Registration . As soon as possible following the Closing
Date (but not later than the Filing Date), the Company shall
prepare and file with the Commission a “shelf”
Registration Statement covering all Registrable Securities for a
secondary or resale offering
to be
made on a continuous basis pursuant to Rule 415. The Registration
Statement shall be on Form S-3 (or if such form is not available to
the Company on another form appropriate for such registration in
accordance herewith). The Company shall use its reasonable best
efforts to cause the Registration Statement to be declared
effective under the Securities Act not later than sixty (60) days
after the Filing Date (including filing with the Commission a
request for acceleration of effectiveness in accordance with Rule
461 promulgated under the Securities Act within five (5) Business
Days of the date that the Company is notified (orally or in
writing, whichever is earlier) by the Commission that a
Registration Statement will not be “reviewed,” or not
be subject to further review) and to keep such Registration
Statement continuously effective under the Securities Act until
such date as is the earlier of (x) the date when all Registrable
Securities covered by such Registration Statement have been sold or
(y) with respect to such Holder, such time as all Registrable
Securities held by such Holder may be sold without any restriction
pursuant to Rule 144(k) as determined by the counsel to the Company
pursuant to a written opinion letter, addressed to the
Company’s transfer agent to such effect (the “
Effectiveness Period ”). For purposes of the
obligations of the Company under this Agreement, no Registration
Statement shall be considered “effective” with respect
to any Registrable Securities unless such Registration Statement
lists the Holders of such Registrable Securities as “Selling
Stockholders” and includes such other information as is
required to be disclosed with respect to such Holders to permit
them to sell their Registrable Securities pursuant to such
Registration Statement, unless any such Holder is not included as a
“Selling Stockholder” pursuant to Section 3(m).
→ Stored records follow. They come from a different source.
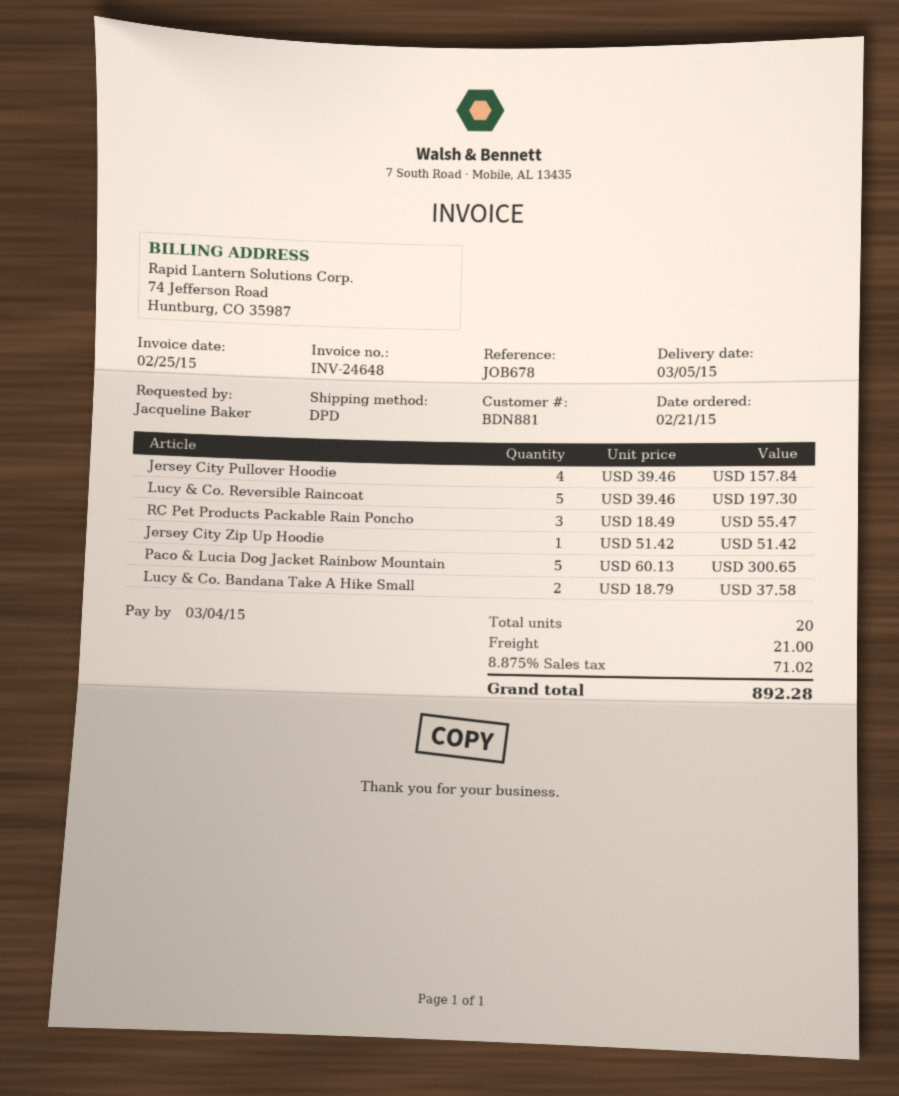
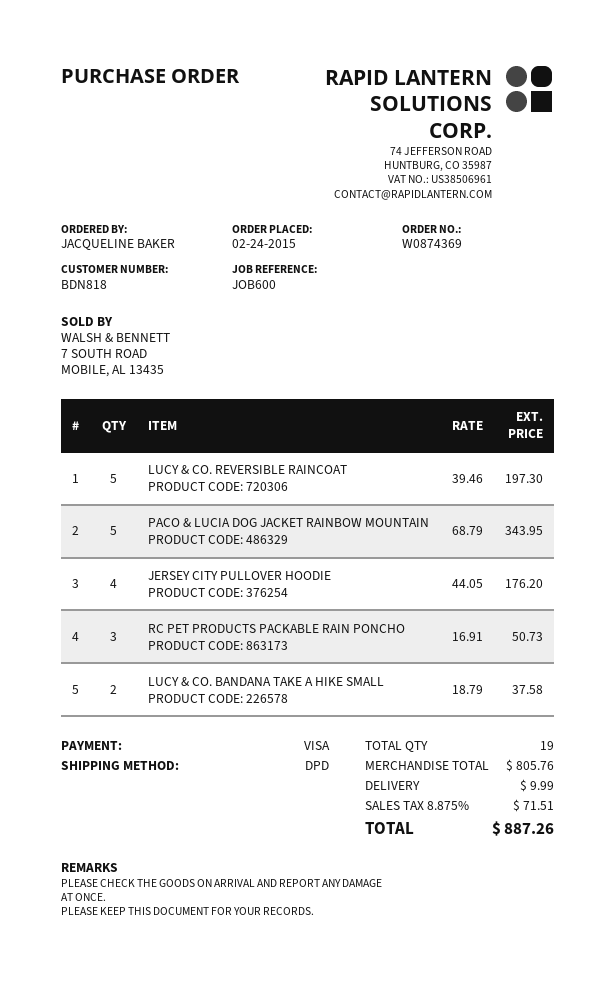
order date: 2015-02-21 -> 2015-02-24
customer number: BDN881 -> BDN818
reference: JOB678 -> JOB600
Jersey City Pullover Hoodie: 4 x 39.46 = 157.84 -> 4 x 44.05 = 176.20
RC Pet Products Packable Rain Poncho: 3 x 18.49 = 55.47 -> 3 x 16.91 = 50.73
Jersey City Zip Up Hoodie: 1 x 51.42 = 51.42 -> none
Paco & Lucia Dog Jacket Rainbow Mountain: 5 x 60.13 = 300.65 -> 5 x 68.79 = 343.95
total quantity: 20 -> 19
shipping: 21.00 -> 9.99
tax: 8.875% = 71.02 -> 8.875% = 71.51
total: 892.28 -> 887.26

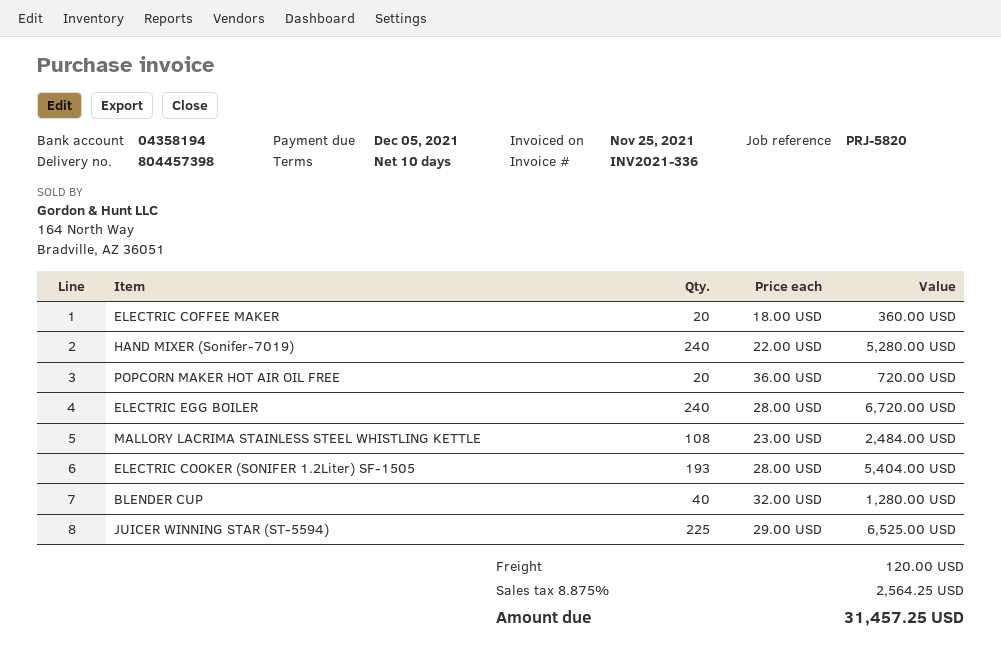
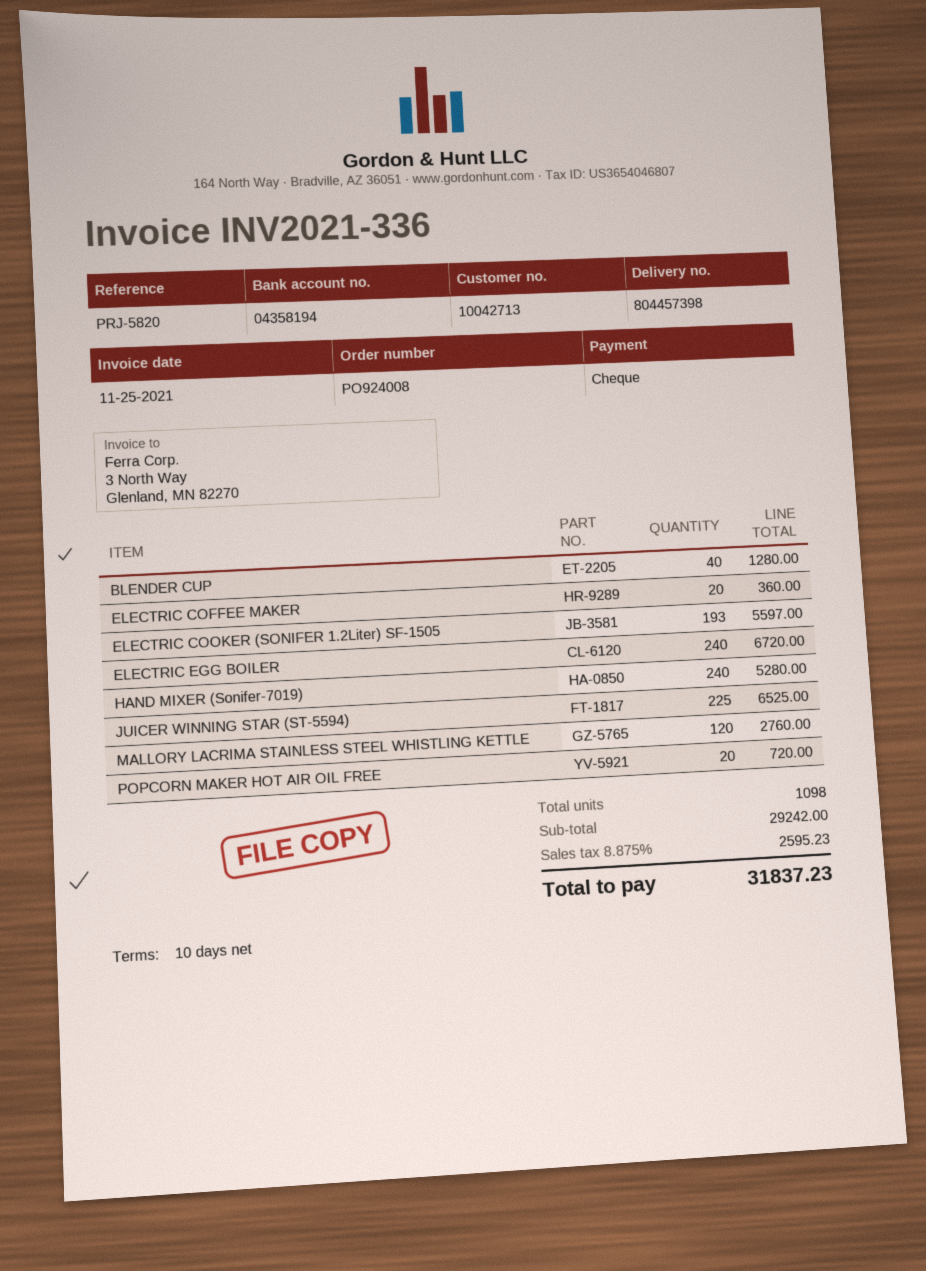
MALLORY LACRIMA STAINLESS STEEL WHISTLING KETTLE: 108 for 2484.00 -> 120 for 2760.00
ELECTRIC COOKER (SONIFER 1.2Liter) SF-1505: 193 for 5404.00 -> 193 for 5597.00
shipping: 120.00 -> none
tax: 8.875% = 2564.25 -> 8.875% = 2595.23
total: 31457.25 -> 31837.23

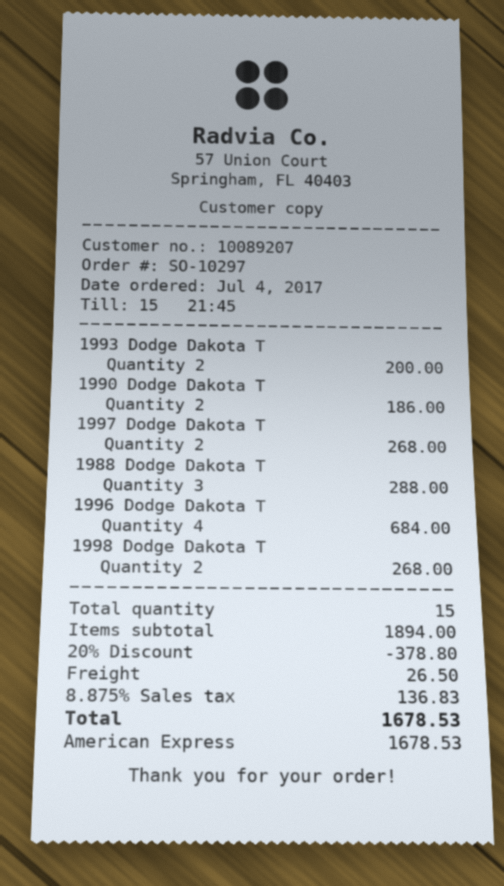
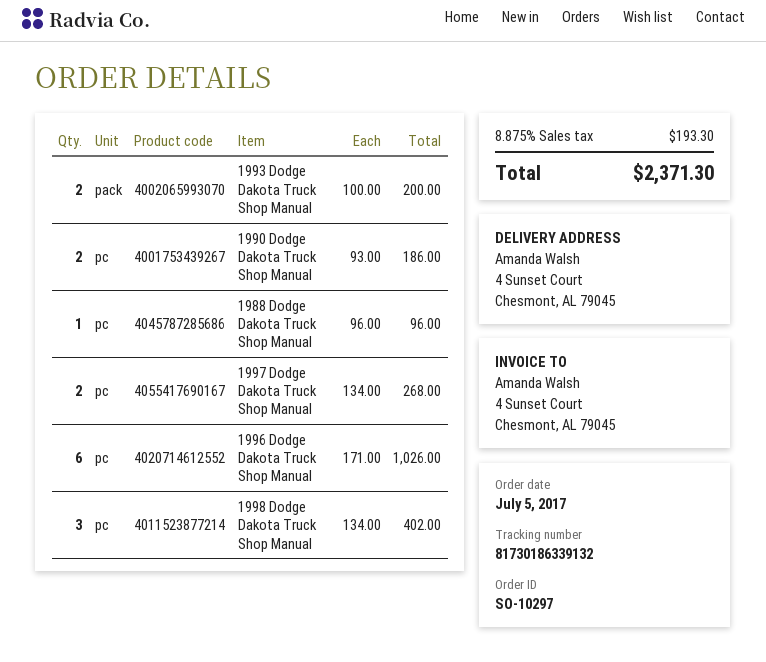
order date: 2017-07-04 -> 2017-07-05
1988 Dodge Dakota T: 3 for 288.00 -> 1 for 96.00
1996 Dodge Dakota T: 4 for 684.00 -> 6 for 1026.00
1998 Dodge Dakota T: 2 for 268.00 -> 3 for 402.00
discount: 20% = 378.80 -> none
shipping: 26.50 -> none
tax: 8.875% = 136.83 -> 8.875% = 193.30
total: 1678.53 -> 2371.30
Such
Registration Statement also shall cover, to the extent allowable
under the Securities Act and the Rules promulgated thereunder
(including Securities Act Rule 416), such indeterminate number of
additional shares of Common Stock resulting from stock splits,
stock dividends or similar transactions with respect to the
Registrable Securities.
3. Registration
Procedures .
In connection
with the Company’s registration obligations hereunder, the
Company shall:
(a) Prepare and
file with the Commission on or prior to the Filing Date, a
Registration Statement on Form S-3 (or if such form is not
available to the Company on another form appropriate for such
registration in accordance herewith) (which shall include a Plan of
Distribution substantially in the form of Exhibit A attached
hereto), and cause the Registration Statement to become effective
and remain effective as provided herein; provided, however, that
not less than three (3) Business Days prior to the filing of the
Registration Statement or any related Prospectus or any amendment
or supplement thereto, the Company shall (i) furnish to the Special
Counsel, copies of all such documents proposed to be filed, which
documents (other than those incorporated by reference) will be
subject to the review of such Special Counsel, and (ii) at the
request of any Holder cause its officers and directors, counsel and
independent certified public accountants to respond to such
inquiries as shall be necessary, in the reasonable opinion of
counsel to such Holders, to conduct a reasonable investigation
within the meaning of the Securities Act. The Company shall not
file the Registration Statement or any such Prospectus or any
amendments or supplements thereto to which the Holders of a
majority of the Registrable Securities or the Special Counsel shall
reasonably object within three (3) Business Days after their
receipt
thereof. In the event of any such objection, the Holders shall
provide the Company with any requested revisions to such prospectus
or supplement within two (2) Business Days after such
objection.
(b)
(i)
Prepare and file with the Commission such amendments, including
post-effective amendments, to the Registration Statement as may be
necessary to keep the Registration Statement continuously effective
as to the applicable Registrable Securities for the Effectiveness
Period and to the extent any Registrable Securities are not
included in such Registration Statement for reasons other than the
failure of the Holder to comply with Section 3(m) hereof, shall
prepare and file with the Commission such amendments to the
Registration Statement or such additional Registration Statements
in order to register for resale under the Securities Act all
Registrable Securities; (ii) cause the related Prospectus to be
amended or supplemented by any required Prospectus supplement, and
as so supplemented or amended to be filed pursuant to Rule 424 (or
any similar provisions then in force) promulgated under the
Securities Act; (iii) respond as promptly as reasonably
practicable, and in no event later than ten (10) Business Days to
any comments received from the Commission with respect to the
Registration Statement or any amendment thereto and as promptly as
reasonably practicable provide the Holders true and complete copies
of all correspondence from and to the Commission relating to the
Registration Statement, but not, without the prior written consent
of the Holders, any comments that would result in the disclosure to
the Holders of material and non-public information concerning the
Company; and (iv) comply in all material respects with the
provisions of the Securities Act and the Exchange Act with respect
to the disposition of all Registrable Securities covered by the
Registration Statement during the applicable period in accordance
with the intended methods of disposition by the Holders thereof set
forth in the Registration Statement as so amended or in such
Prospectus as so supplemented.
(c)
Notify Holders of Registrable Securities to be sold and the Special
Counsel as promptly as reasonably practicable (A) when a Prospectus
or any Prospectus supplement or post-effective amendment to the
Registration Statement is proposed to be filed (but in no event in
the case of this subparagraph (A), less than three (3) Business
Days prior to date of such filing); (B) when the Commission
notifies the Company whether there will be a “review”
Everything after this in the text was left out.